Mais rien n’est impossible. Dexia ou BNP Paribas demandent un immobilier belge en garantie, mais au lieu d’une inscription hypothécaire, le couple peut conclure une "assurance garantie" couplée à une "promesse d’affectation hypothécaire" sur le bien en France. Cette procédure, plus rapide, permet d’économiser 1.500 à 3.000 euros par rapport à une nouvelle hypothèque.

Viva los bancos belgas!

Tom et Eva, jeunes trentenaires, louent leur appartement. Ils ont tous les deux un boulot exigeant. Leur temps libre, ils le passent à la Costa Dorada en Catalogne. Ils y ont en vue une petite maison qui vaut environ 100.000 euros. S’ils peuvent emprunter la moitié, c’est parfaitement dans leur budget.  

La recherche d’un crédit espagnol a été un parcours du combattant. Les banques n’ont pratiquement proposé que des formules variables, à taux révisable à 1, 3 ou 5 ans lié à l’Euribor. Pour Tom et Eva, cela impliquait un remboursement mensuel de 230 euros, pour un prêt sur 25 ans, lié à l’Euribor à 6 mois.

Avec la pression sur les titres de l’État espagnol, l’incertitude est totale sur le remboursement au fil du temps. Ils hésitent. Les banques leur proposent encore une période durant laquelle ils ne rembourseraient que les intérêts – une sorte de crédit "bullet" –. Mais Tom et Eva décident d’acheter d’abord quelque chose au pays.

L’Italie en société

Luc, 44 ans, est chef d’entreprise. Il a deux hobbys: travailler et partir en vacances en Italie. Luc veut s’acheter une ruine dans la campagne toscane. Comme les taux italiens ne lui disent rien, il négocie avec sa banque belge une nouvelle hypothèque sur sa maison, à moitié remboursée. Fiscalement, la manœuvre est bonne: les intérêts s’ajoutent au montant déductible, ce qui fait baisser son immobilier imposable. En plus, le remboursement en capital et les primes de l’assurance solde restant dû comptent pour la réduction d’impôt dans le cadre de l’épargne à long terme.

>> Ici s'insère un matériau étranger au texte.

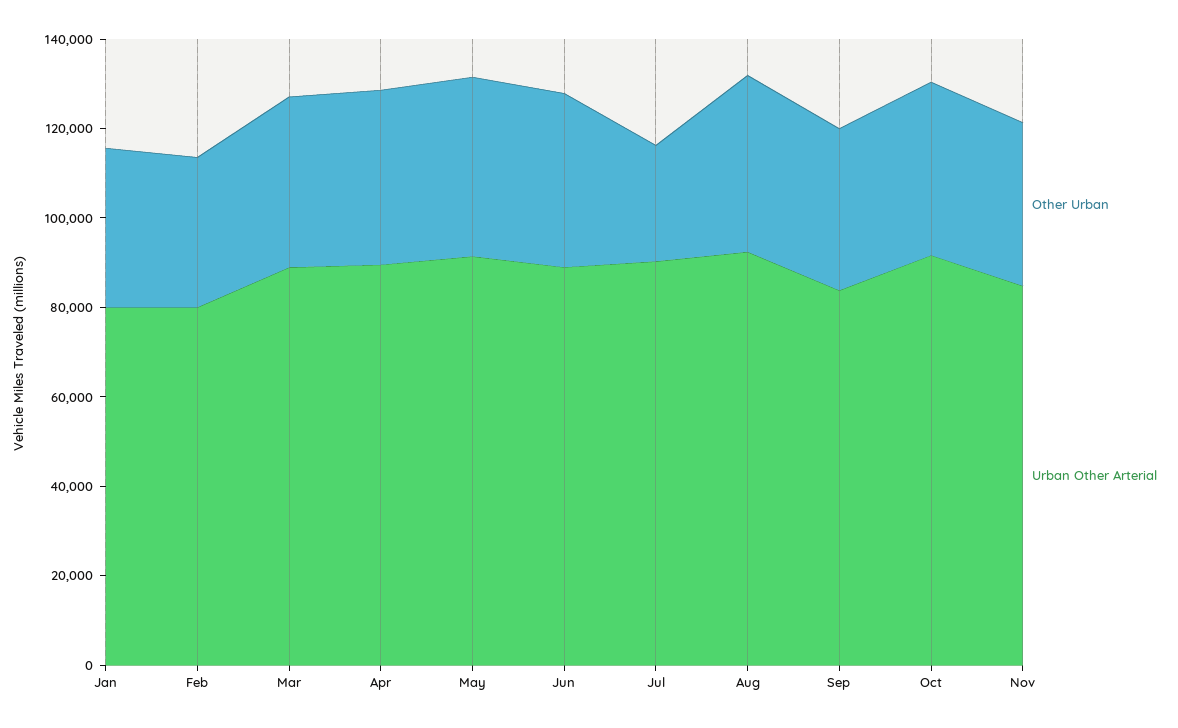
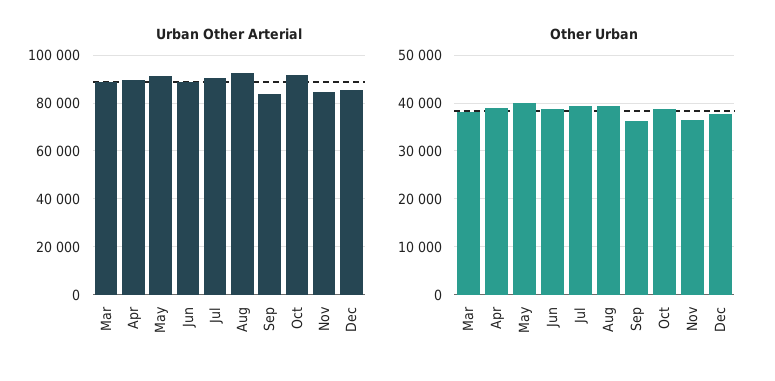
Other Urban, Jan: 35000 -> none
Urban Other Arterial, Jan: 80000 -> none
Other Urban, Feb: 35000 -> none
Urban Other Arterial, Feb: 80000 -> none
Other Urban, Jul: 25000 -> 40000
Urban Other Arterial, Dec: none -> 85000
Other Urban, Dec: none -> 38000

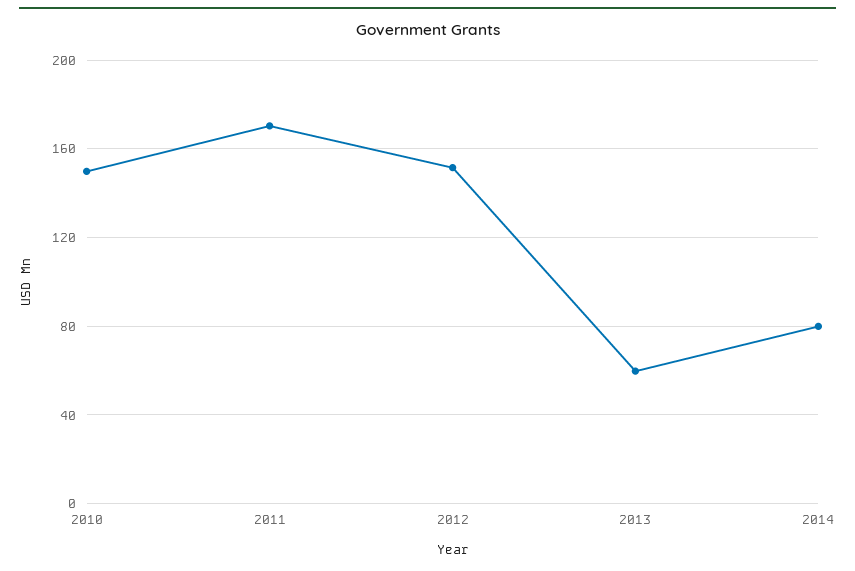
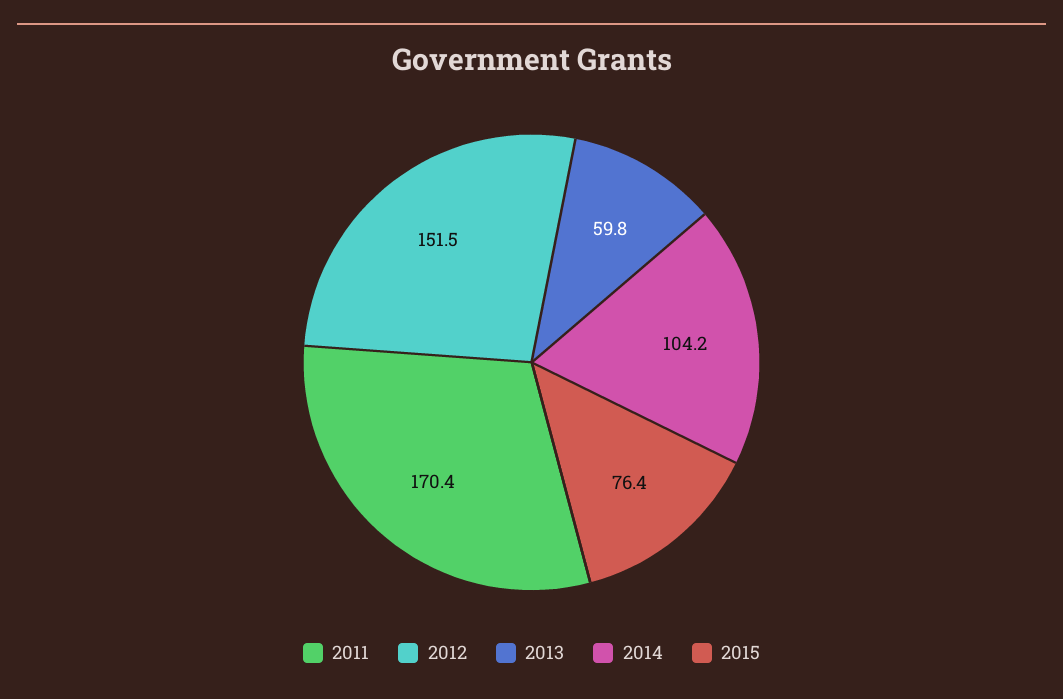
2010: 150 -> none
2014: 80 -> 104.2
2015: none -> 76.4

Luc apprend qu'il peut aussi emprunter de l’argent à sa société. Dans ce cas, au-delà des intérêts, les coûts de fonctionnement sont déductibles, eux aussi. Mieux encore, Luc peut en partie amortir son achat via sa société.

Plus attrayant encore, Luc pourrait s’accorder un prêt sans intérêt, en déduisant un montant du compte courant de sa société. Les intérêts débiteurs dont il est redevable, il peut les reporter en les recomptabilisant sur le compte courant ou en les soumettant comme avantage de toute nature à l’impôt aux personnes physiques.

Mais ce n’est pas sans danger. Luc mine la capacité de crédit de son entreprise. Et si son bilan présente un solde débiteur, il risque d’être accusé d’"abus de biens sociaux", et d’encourir chez nous une peine de prison de 1 mois à 5 ans et une amende de 2,5 à 12.394,68 euros.